**Exercise aim**
I'd ask you to write out the lines below exactly, with no images.

■ ■ ■ ■

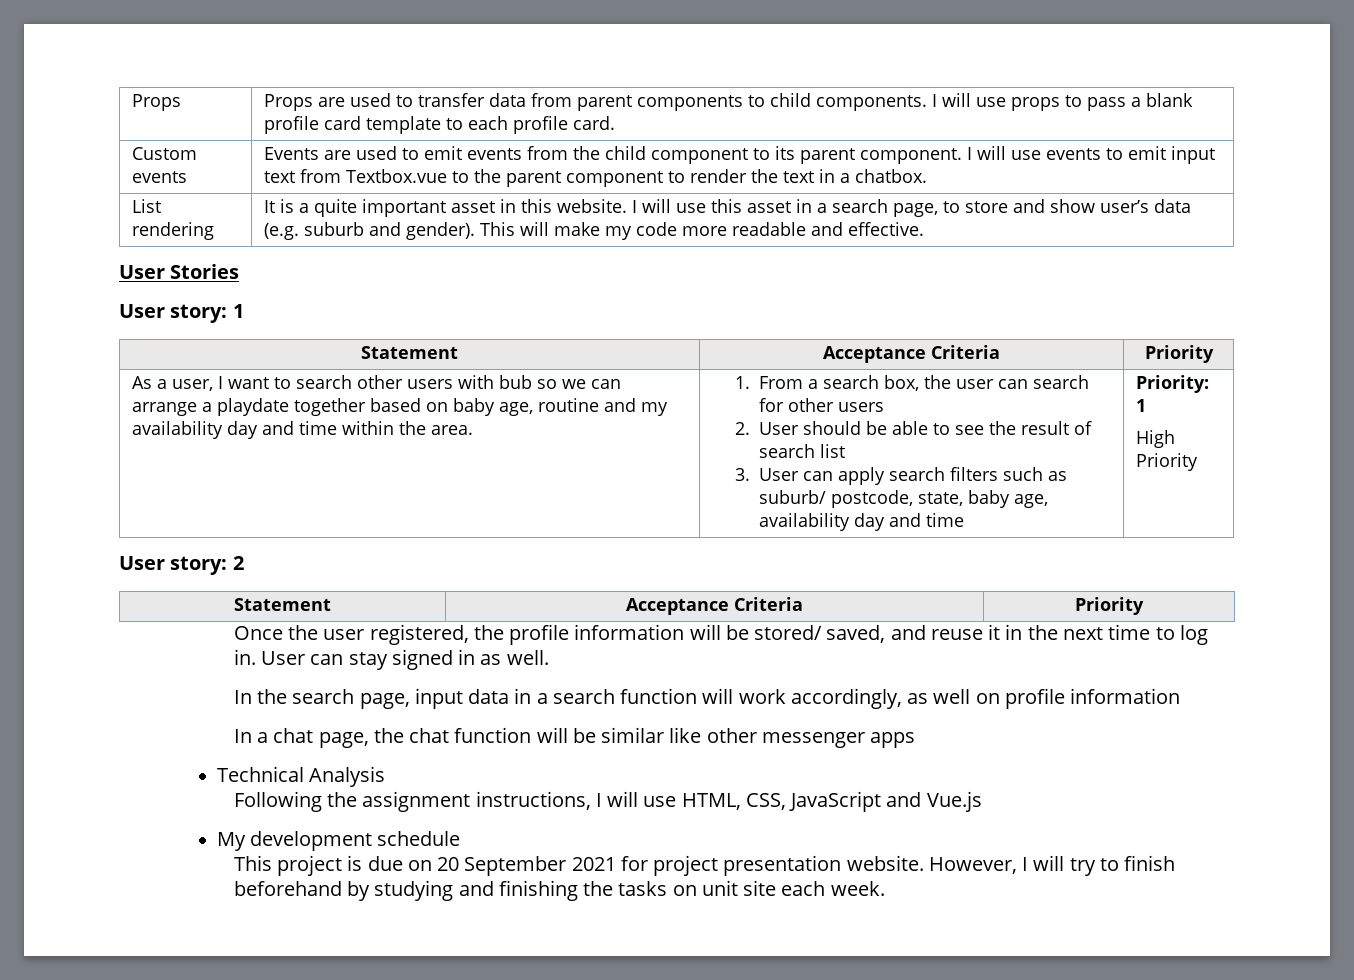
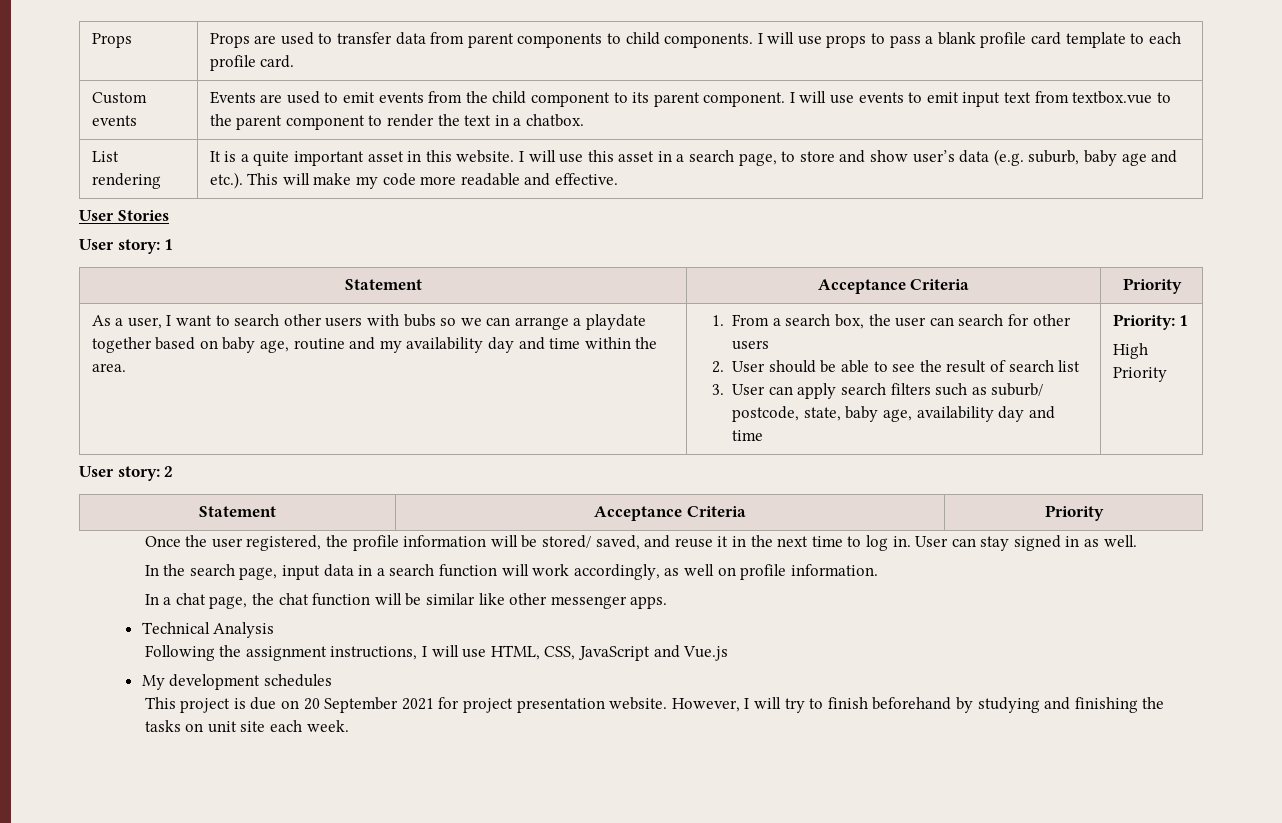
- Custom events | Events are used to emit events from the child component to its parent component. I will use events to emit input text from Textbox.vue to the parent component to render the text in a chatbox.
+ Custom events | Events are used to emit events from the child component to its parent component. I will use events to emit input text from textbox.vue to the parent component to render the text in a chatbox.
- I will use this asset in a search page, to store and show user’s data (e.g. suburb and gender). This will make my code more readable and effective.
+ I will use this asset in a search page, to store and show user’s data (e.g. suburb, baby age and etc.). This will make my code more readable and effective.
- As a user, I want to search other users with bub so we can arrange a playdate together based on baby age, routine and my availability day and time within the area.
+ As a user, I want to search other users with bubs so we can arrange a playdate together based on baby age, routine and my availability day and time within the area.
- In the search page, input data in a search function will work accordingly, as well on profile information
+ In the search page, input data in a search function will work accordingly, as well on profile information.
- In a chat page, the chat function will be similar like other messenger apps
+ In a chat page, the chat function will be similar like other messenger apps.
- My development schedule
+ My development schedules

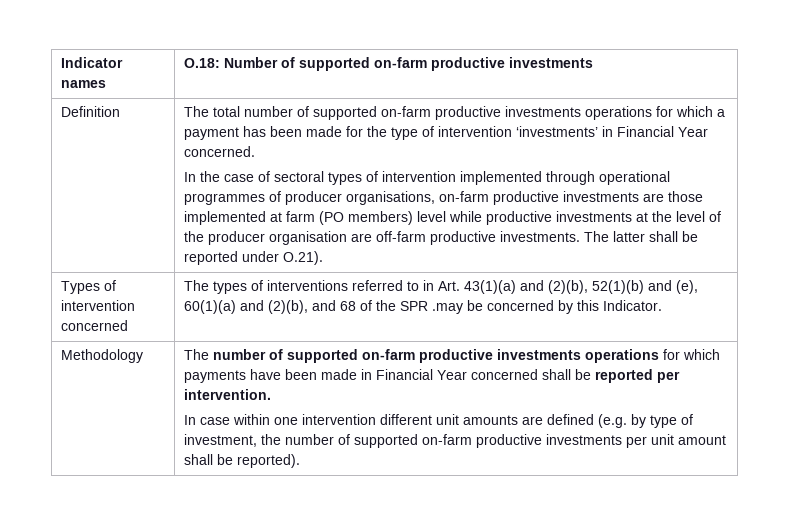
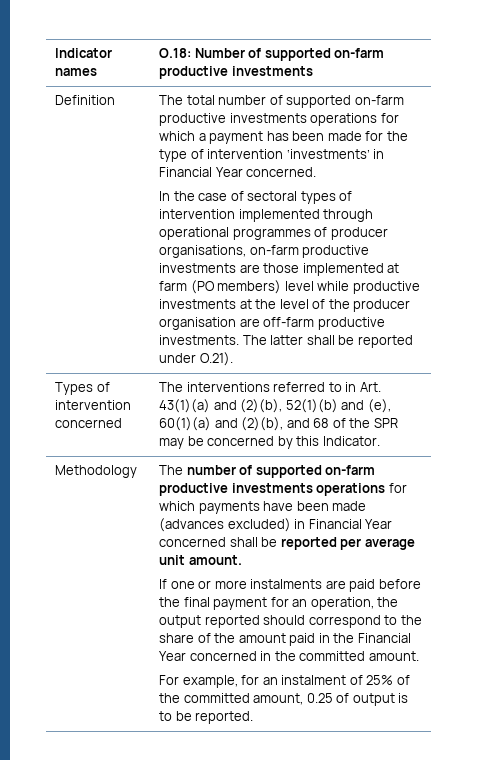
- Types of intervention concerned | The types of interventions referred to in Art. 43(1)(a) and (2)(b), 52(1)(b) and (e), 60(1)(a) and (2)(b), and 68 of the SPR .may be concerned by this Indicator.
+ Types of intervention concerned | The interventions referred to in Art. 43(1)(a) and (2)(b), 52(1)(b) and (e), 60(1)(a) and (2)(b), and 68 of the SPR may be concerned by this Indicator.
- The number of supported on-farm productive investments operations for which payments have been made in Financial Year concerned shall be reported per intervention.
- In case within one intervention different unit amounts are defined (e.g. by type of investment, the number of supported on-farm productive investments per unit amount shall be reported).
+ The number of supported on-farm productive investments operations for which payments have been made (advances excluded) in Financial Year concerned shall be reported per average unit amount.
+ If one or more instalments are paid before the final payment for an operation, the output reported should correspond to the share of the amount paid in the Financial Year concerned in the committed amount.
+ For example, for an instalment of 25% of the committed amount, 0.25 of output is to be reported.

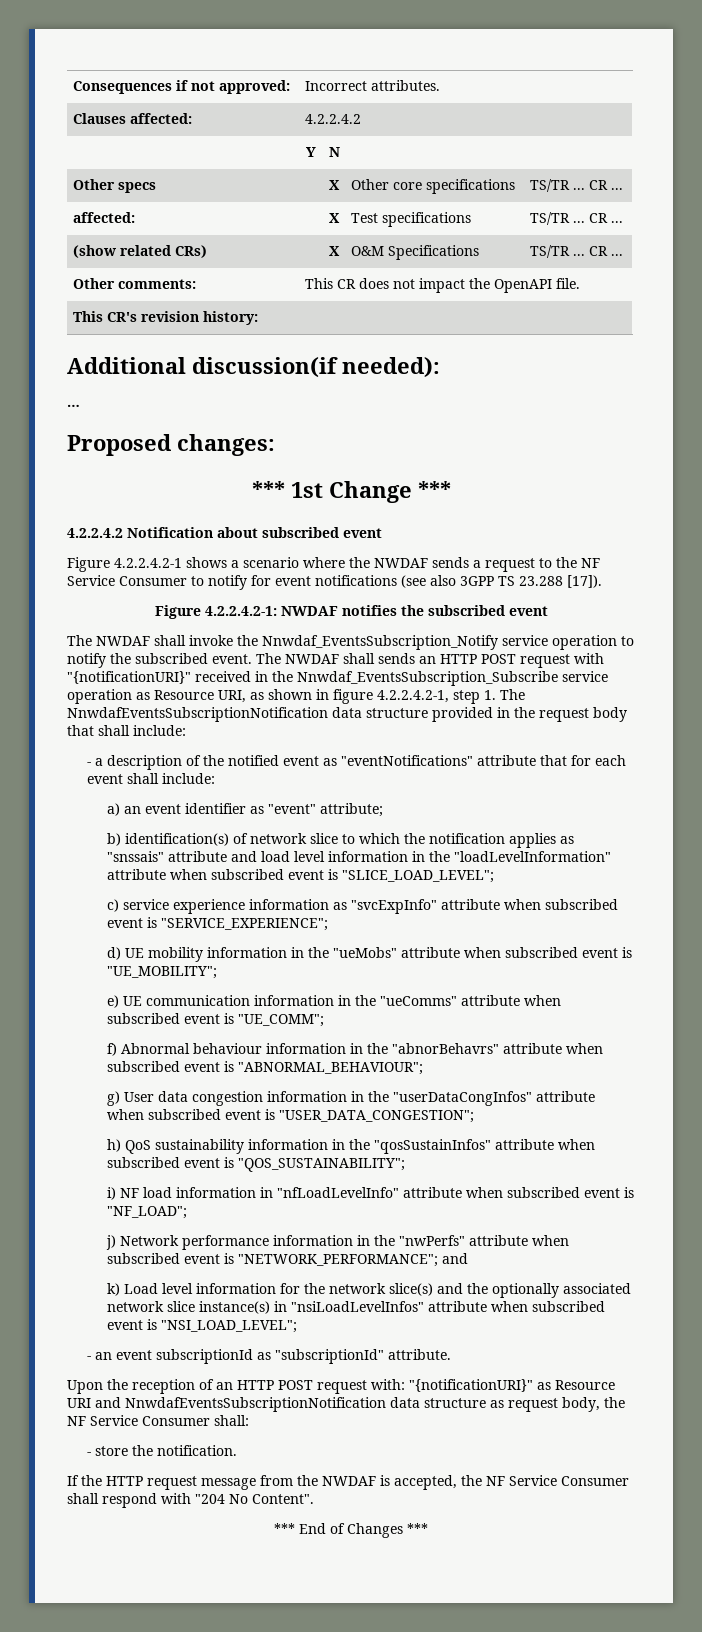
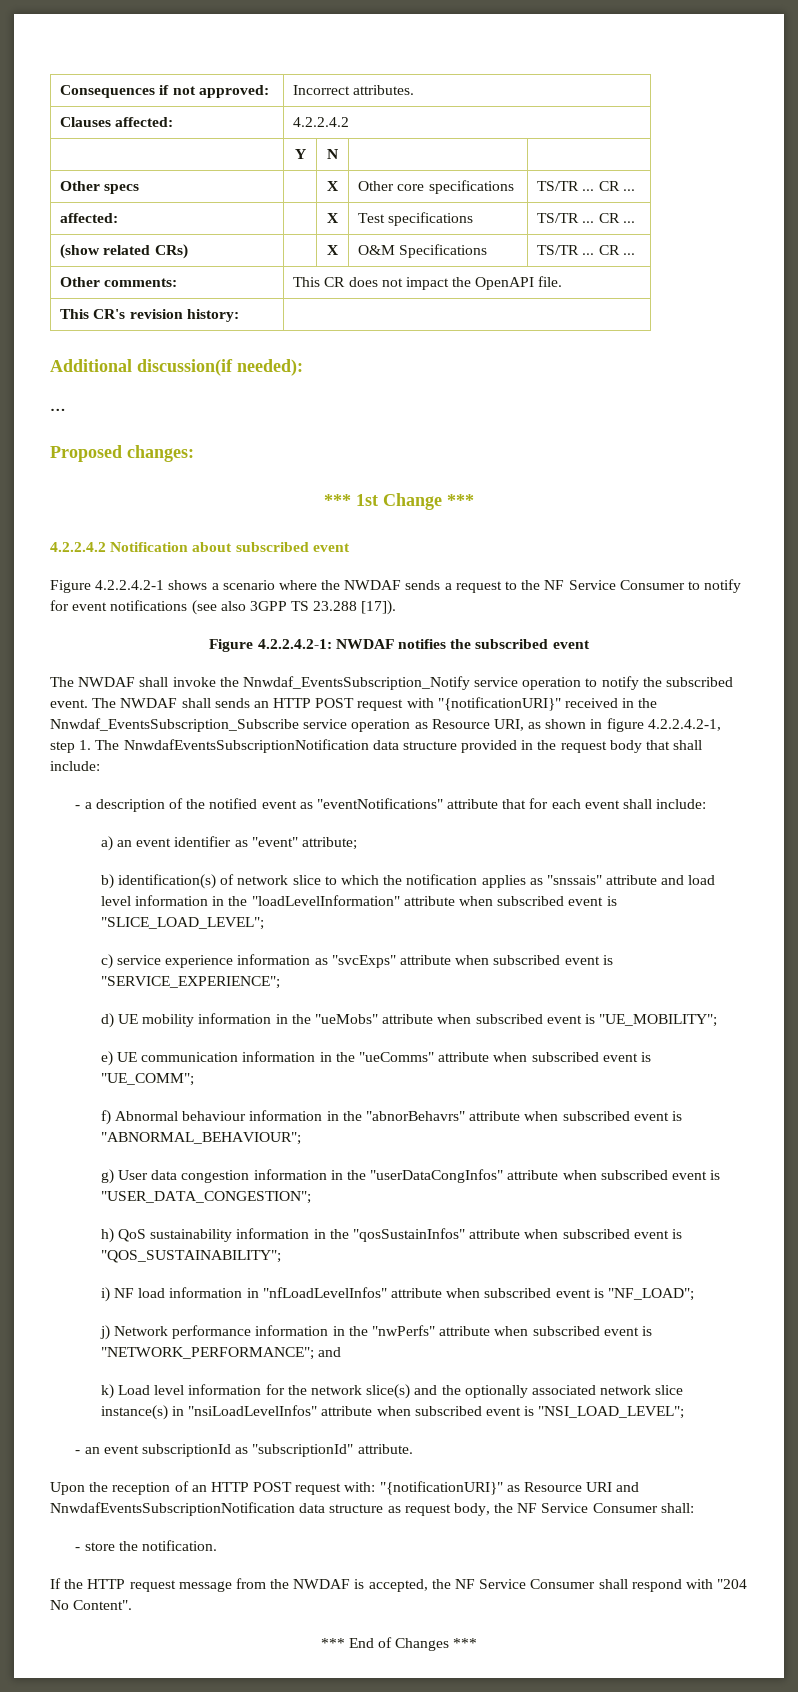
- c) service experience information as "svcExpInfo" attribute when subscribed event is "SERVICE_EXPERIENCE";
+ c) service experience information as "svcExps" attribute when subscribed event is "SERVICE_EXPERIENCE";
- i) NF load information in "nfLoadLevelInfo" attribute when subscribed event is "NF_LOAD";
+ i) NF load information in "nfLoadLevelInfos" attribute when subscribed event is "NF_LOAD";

■ ■ ■ ■

**Exercise answer**
- Custom events | Events are used to emit events from the child component to its parent component. I will use events to emit input text from Textbox.vue to the parent component to render the text in a chatbox.
+ Custom events | Events are used to emit events from the child component to its parent component. I will use events to emit input text from textbox.vue to the parent component to render the text in a chatbox.
- I will use this asset in a search page, to store and show user’s data (e.g. suburb and gender). This will make my code more readable and effective.
+ I will use this asset in a search page, to store and show user’s data (e.g. suburb, baby age and etc.). This will make my code more readable and effective.
- As a user, I want to search other users with bub so we can arrange a playdate together based on baby age, routine and my availability day and time within the area.
+ As a user, I want to search other users with bubs so we can arrange a playdate together based on baby age, routine and my availability day and time within the area.
- In the search page, input data in a search function will work accordingly, as well on profile information
+ In the search page, input data in a search function will work accordingly, as well on profile information.
- In a chat page, the chat function will be similar like other messenger apps
+ In a chat page, the chat function will be similar like other messenger apps.
- My development schedule
+ My development schedules

- Types of intervention concerned | The types of interventions referred to in Art. 43(1)(a) and (2)(b), 52(1)(b) and (e), 60(1)(a) and (2)(b), and 68 of the SPR .may be concerned by this Indicator.
+ Types of intervention concerned | The interventions referred to in Art. 43(1)(a) and (2)(b), 52(1)(b) and (e), 60(1)(a) and (2)(b), and 68 of the SPR may be concerned by this Indicator.
- The number of supported on-farm productive investments operations for which payments have been made in Financial Year concerned shall be reported per intervention.
- In case within one intervention different unit amounts are defined (e.g. by type of investment, the number of supported on-farm productive investments per unit amount shall be reported).
+ The number of supported on-farm productive investments operations for which payments have been made (advances excluded) in Financial Year concerned shall be reported per average unit amount.
+ If one or more instalments are paid before the final payment for an operation, the output reported should correspond to the share of the amount paid in the Financial Year concerned in the committed amount.
+ For example, for an instalment of 25% of the committed amount, 0.25 of output is to be reported.

- c) service experience information as "svcExpInfo" attribute when subscribed event is "SERVICE_EXPERIENCE";
+ c) service experience information as "svcExps" attribute when subscribed event is "SERVICE_EXPERIENCE";
- i) NF load information in "nfLoadLevelInfo" attribute when subscribed event is "NF_LOAD";
+ i) NF load information in "nfLoadLevelInfos" attribute when subscribed event is "NF_LOAD";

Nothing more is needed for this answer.